[The input]
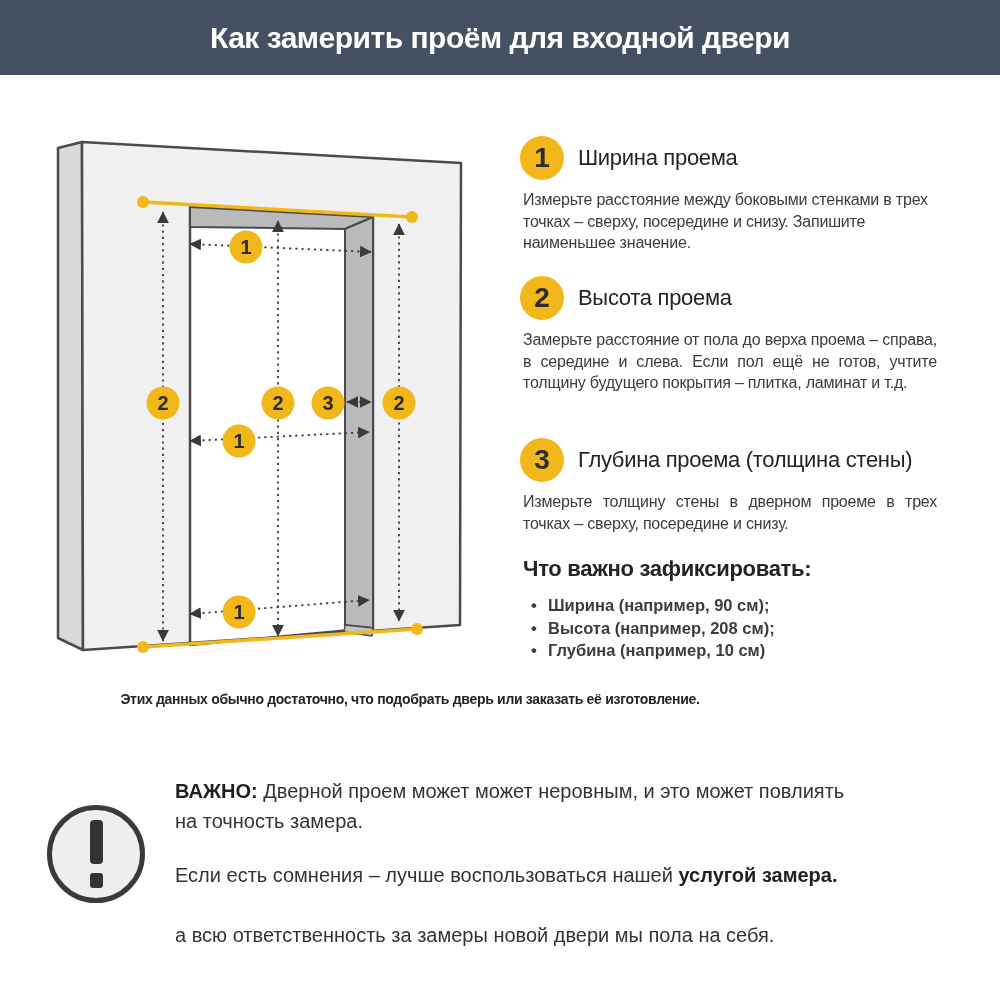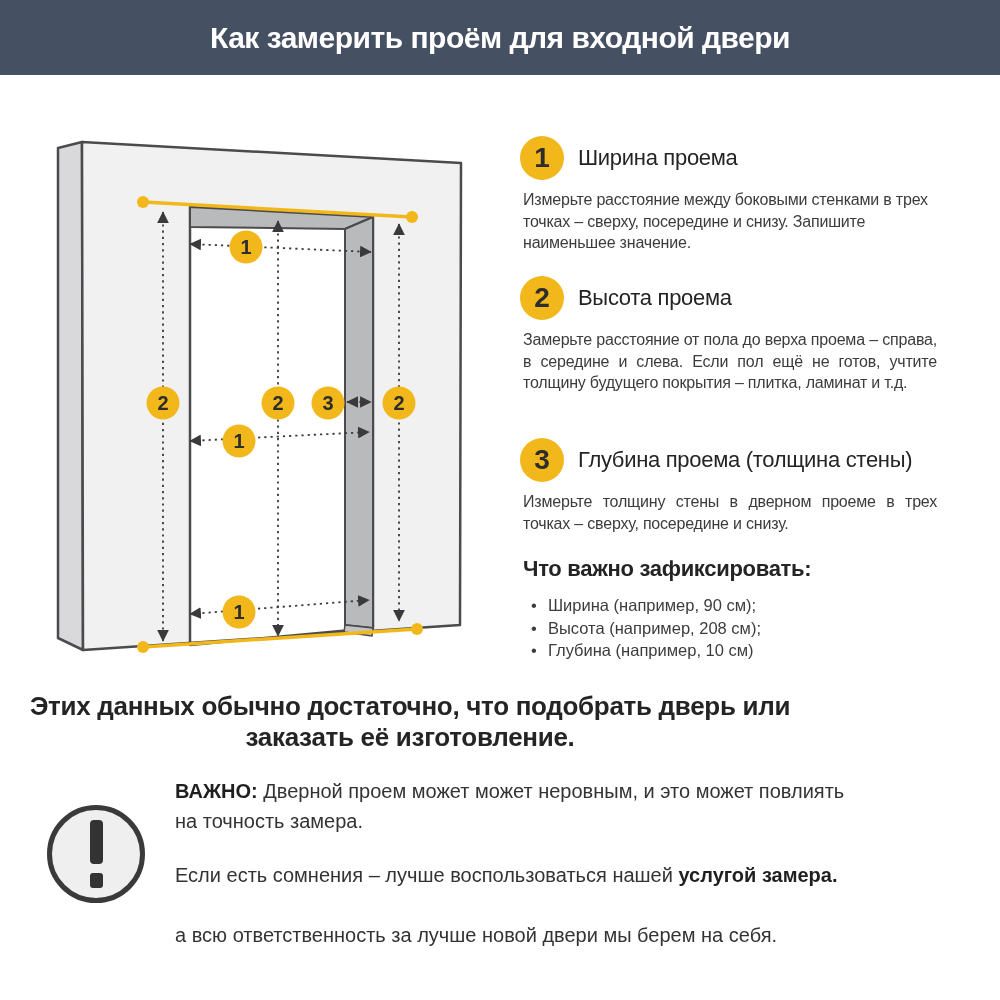--- a/index.html
+++ b/index.html
@@ -67,7 +67,7 @@
   .checklist-title{font-size:22px;font-weight:700;color:#242424;letter-spacing:-0.3px;}
   .checklist ul{list-style:none;margin-top:12px;}
   .checklist li{
-    position:relative;padding-left:25px;font-size:16.5px;line-height:22.5px;color:var(--text-body);
+    position:relative;padding-left:25px;font-size:16.5px;line-height:22.5px;color:var(--text-body);font-weight:bold;
   }
   .checklist li::before{
     content:"•";position:absolute;left:8px;top:0;color:var(--text-body);

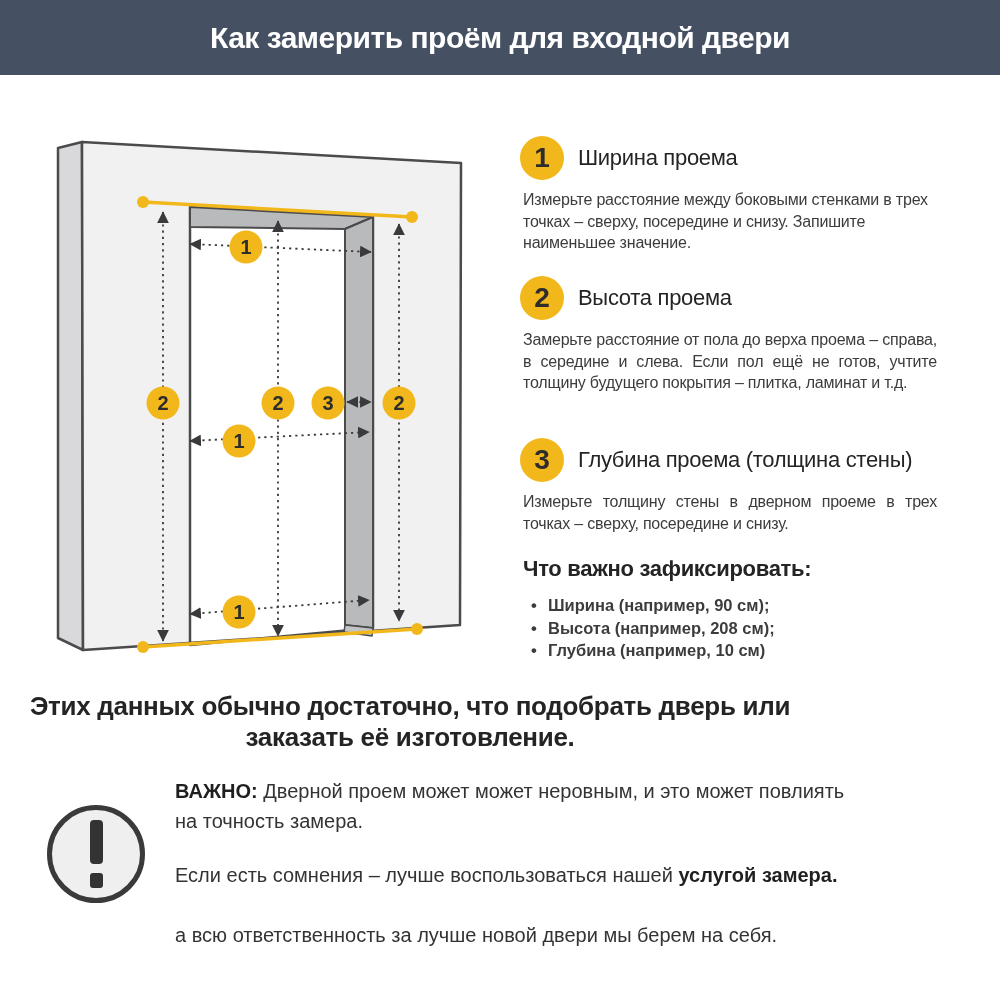--- a/index.html
+++ b/index.html
@@ -76,7 +76,7 @@
   
   .summary{
     position:absolute;left:0;top:691px;width:820px;text-align:center;
-    font-size:26px;font-weight:700;color:#242424;letter-spacing:-0.3px;
+    font-size:14px;font-weight:700;color:#242424;letter-spacing:-0.3px;
   }
 
   

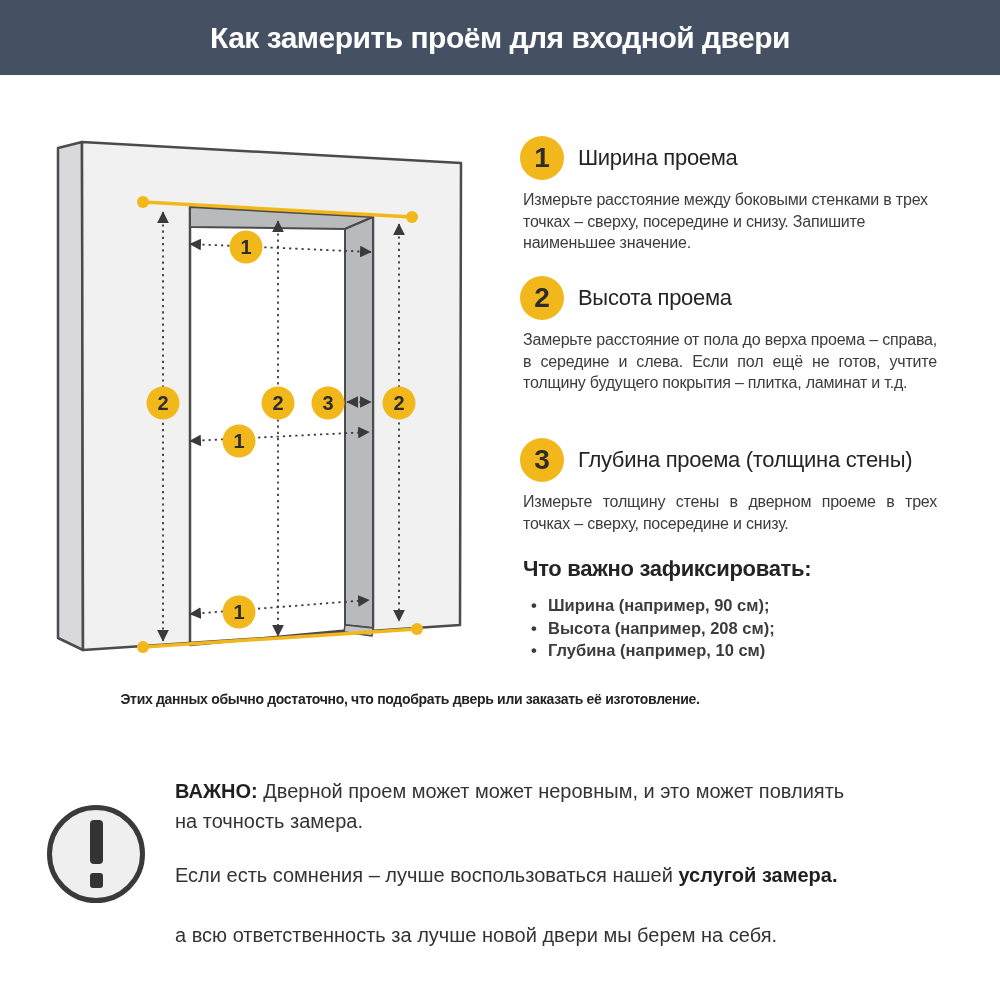--- a/index.html
+++ b/index.html
@@ -212,7 +212,7 @@
   </div>
   <div class="notice-text">
     <p><b>ВАЖНО:</b> <span>Дверной проем может может неровным, и это может повлиять</span><br><span>на точность замера.</span></p>
-    <p class="p2"><span>Если есть сомнения – лучше воспользоваться нашей </span><b>услугой замера.</b><br><br><span>а всю ответственность за лучше новой двери мы берем на себя.</span></p>
+    <p class="p2"><span>Если есть сомнения – лучше воспользоваться нашей </span><b>услугой замера.</b><br><br><span>а всю ответственность за замеры новой двери мы пола на себя.</span></p>
   </div>
 
 </div>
[/The input]
● Exercise goal
Only the pictures are to be left out; write out all the other data exactly.

● Response to this exercise
--- a/index.html
+++ b/index.html
@@ -67,7 +67,7 @@
   .checklist-title{font-size:22px;font-weight:700;color:#242424;letter-spacing:-0.3px;}
   .checklist ul{list-style:none;margin-top:12px;}
   .checklist li{
-    position:relative;padding-left:25px;font-size:16.5px;line-height:22.5px;color:var(--text-body);
+    position:relative;padding-left:25px;font-size:16.5px;line-height:22.5px;color:var(--text-body);font-weight:bold;
   }
   .checklist li::before{
     content:"•";position:absolute;left:8px;top:0;color:var(--text-body);

--- a/index.html
+++ b/index.html
@@ -76,7 +76,7 @@
   
   .summary{
     position:absolute;left:0;top:691px;width:820px;text-align:center;
-    font-size:26px;font-weight:700;color:#242424;letter-spacing:-0.3px;
+    font-size:14px;font-weight:700;color:#242424;letter-spacing:-0.3px;
   }
 
   

--- a/index.html
+++ b/index.html
@@ -212,7 +212,7 @@
   </div>
   <div class="notice-text">
     <p><b>ВАЖНО:</b> <span>Дверной проем может может неровным, и это может повлиять</span><br><span>на точность замера.</span></p>
-    <p class="p2"><span>Если есть сомнения – лучше воспользоваться нашей </span><b>услугой замера.</b><br><br><span>а всю ответственность за лучше новой двери мы берем на себя.</span></p>
+    <p class="p2"><span>Если есть сомнения – лучше воспользоваться нашей </span><b>услугой замера.</b><br><br><span>а всю ответственность за замеры новой двери мы пола на себя.</span></p>
   </div>
 
 </div>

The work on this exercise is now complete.